- _Assignment_: Begin at the line below that holds "row order: PRODUCTO" and end at the line that holds "Pava eléctrica Matera", transcribing each line exactly and skipping any picture.

- _Data shown_:
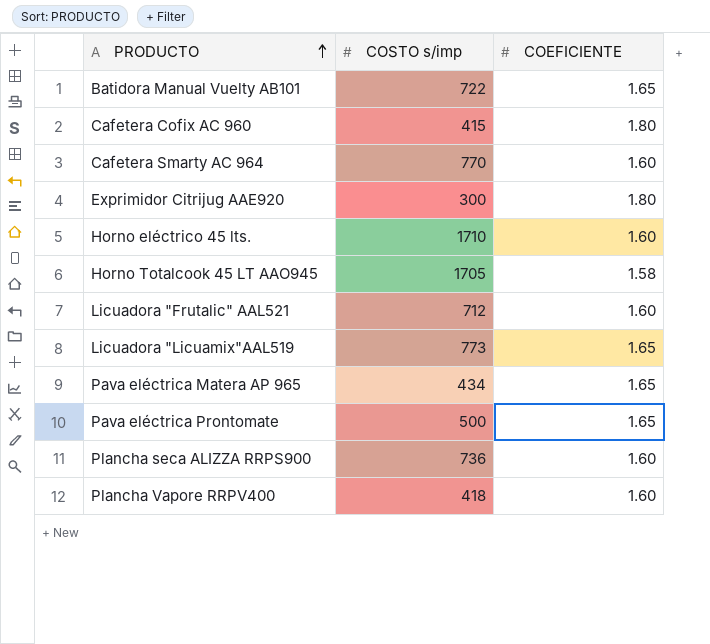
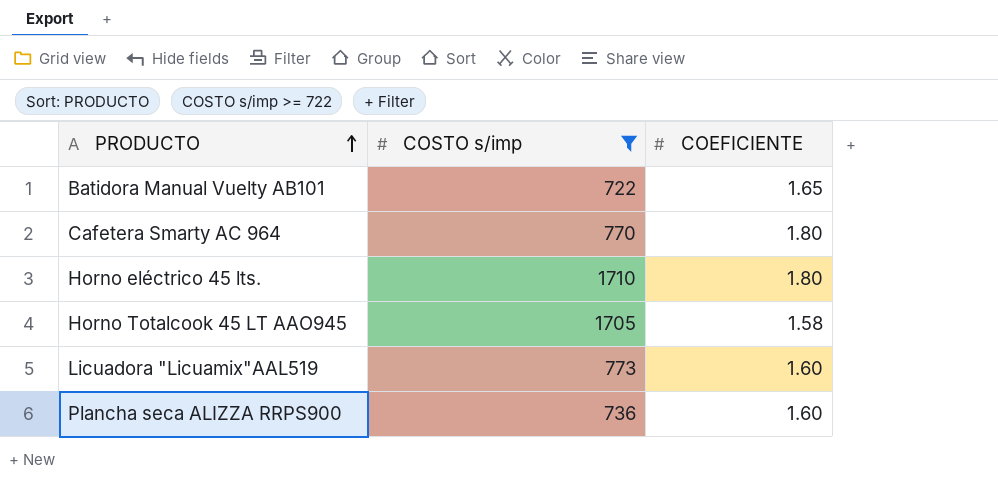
filter: none -> COSTO s/imp >= 722
Cafetera Smarty AC 964 | COEFICIENTE: 1.60 -> 1.80
Horno eléctrico 45 lts. | COEFICIENTE: 1.60 -> 1.80
Licuadora "Licuamix"AAL519 | COEFICIENTE: 1.65 -> 1.60

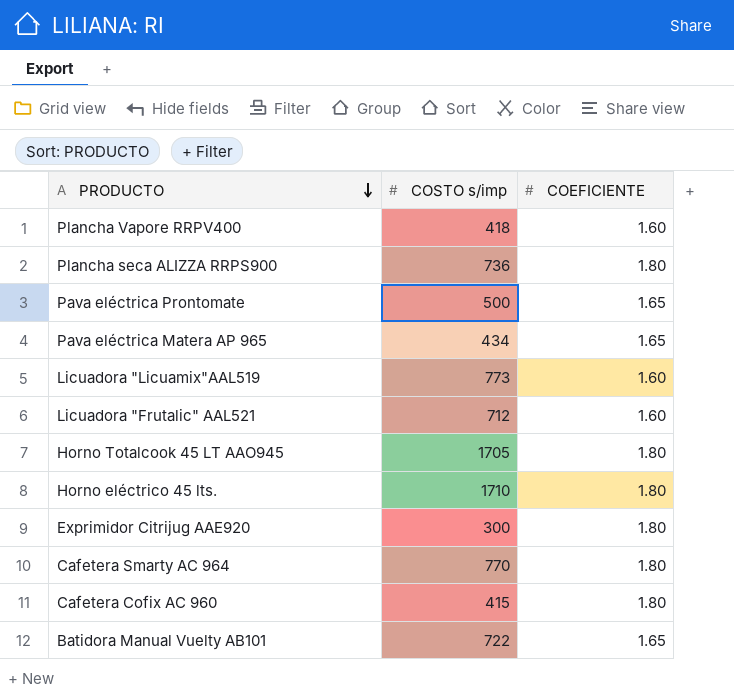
filter: COSTO s/imp >= 722 -> none
row order: PRODUCTO ascending -> PRODUCTO descending
Plancha seca ALIZZA RRPS900 | COEFICIENTE: 1.60 -> 1.80
Horno Totalcook 45 LT AAO945 | COEFICIENTE: 1.58 -> 1.80

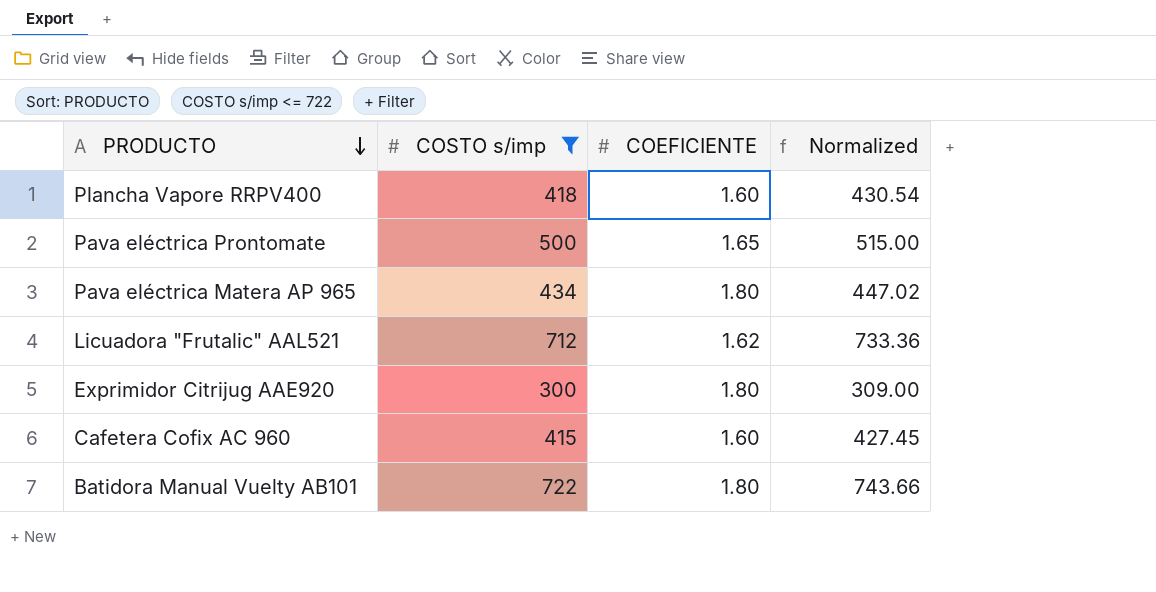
filter: none -> COSTO s/imp <= 722
column Normalized | formula: none -> [COSTO s/imp] * 1.03
Pava eléctrica Matera AP 965 | COEFICIENTE: 1.65 -> 1.80
Licuadora "Frutalic" AAL521 | COEFICIENTE: 1.60 -> 1.62
Cafetera Cofix AC 960 | COEFICIENTE: 1.80 -> 1.60
Batidora Manual Vuelty AB101 | COEFICIENTE: 1.65 -> 1.80

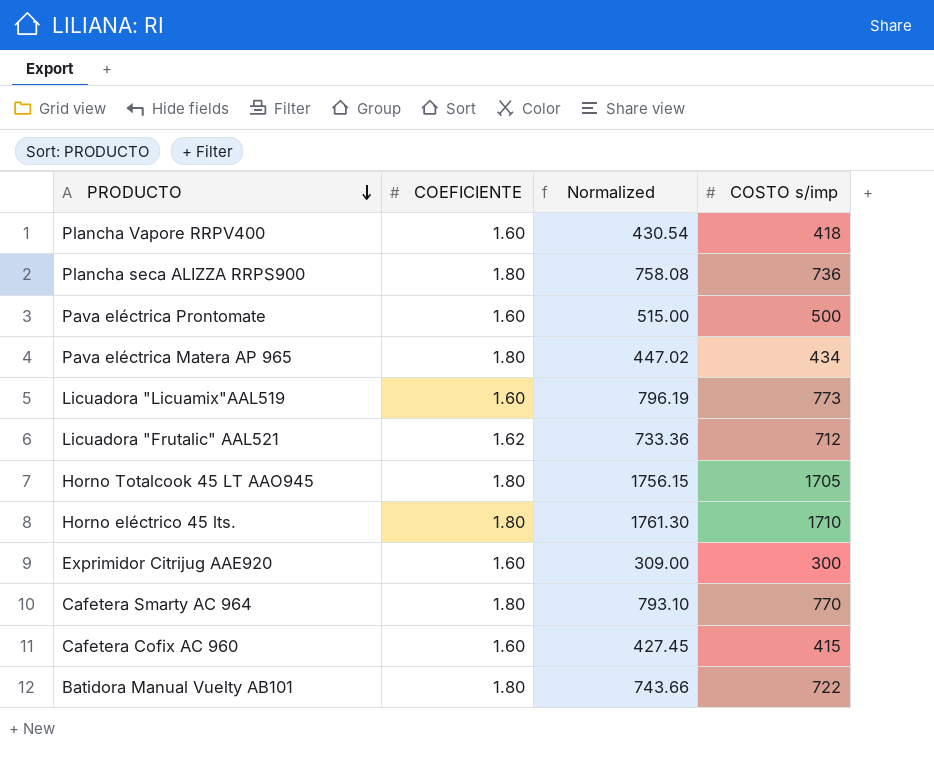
filter: COSTO s/imp <= 722 -> none
column COSTO s/imp | position: 2 -> 4
Pava eléctrica Prontomate | COEFICIENTE: 1.65 -> 1.60
Exprimidor Citrijug AAE920 | COEFICIENTE: 1.80 -> 1.60

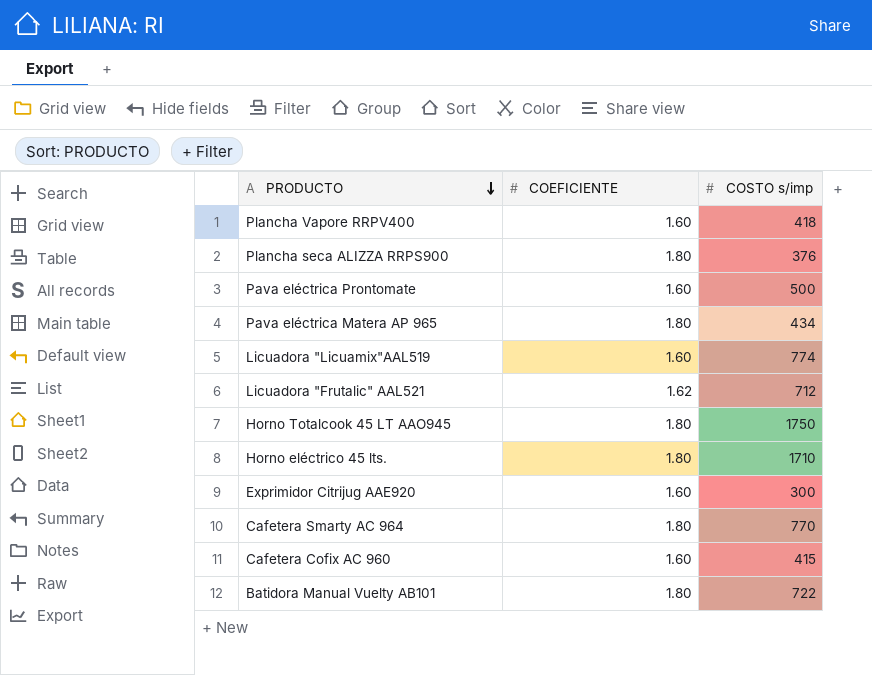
column Normalized | formula: [COSTO s/imp] * 1.03 -> none
Plancha seca ALIZZA RRPS900 | COSTO s/imp: 736 -> 376
Licuadora "Licuamix"AAL519 | COSTO s/imp: 773 -> 774
Horno Totalcook 45 LT AAO945 | COSTO s/imp: 1705 -> 1750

- _Solved exercise_:
row order: PRODUCTO ascending -> PRODUCTO descending
Plancha seca ALIZZA RRPS900 | COEFICIENTE: 1.60 -> 1.80
Horno Totalcook 45 LT AAO945 | COEFICIENTE: 1.58 -> 1.80

filter: none -> COSTO s/imp <= 722
column Normalized | formula: none -> [COSTO s/imp] * 1.03
Pava eléctrica Matera AP 965 | COEFICIENTE: 1.65 -> 1.80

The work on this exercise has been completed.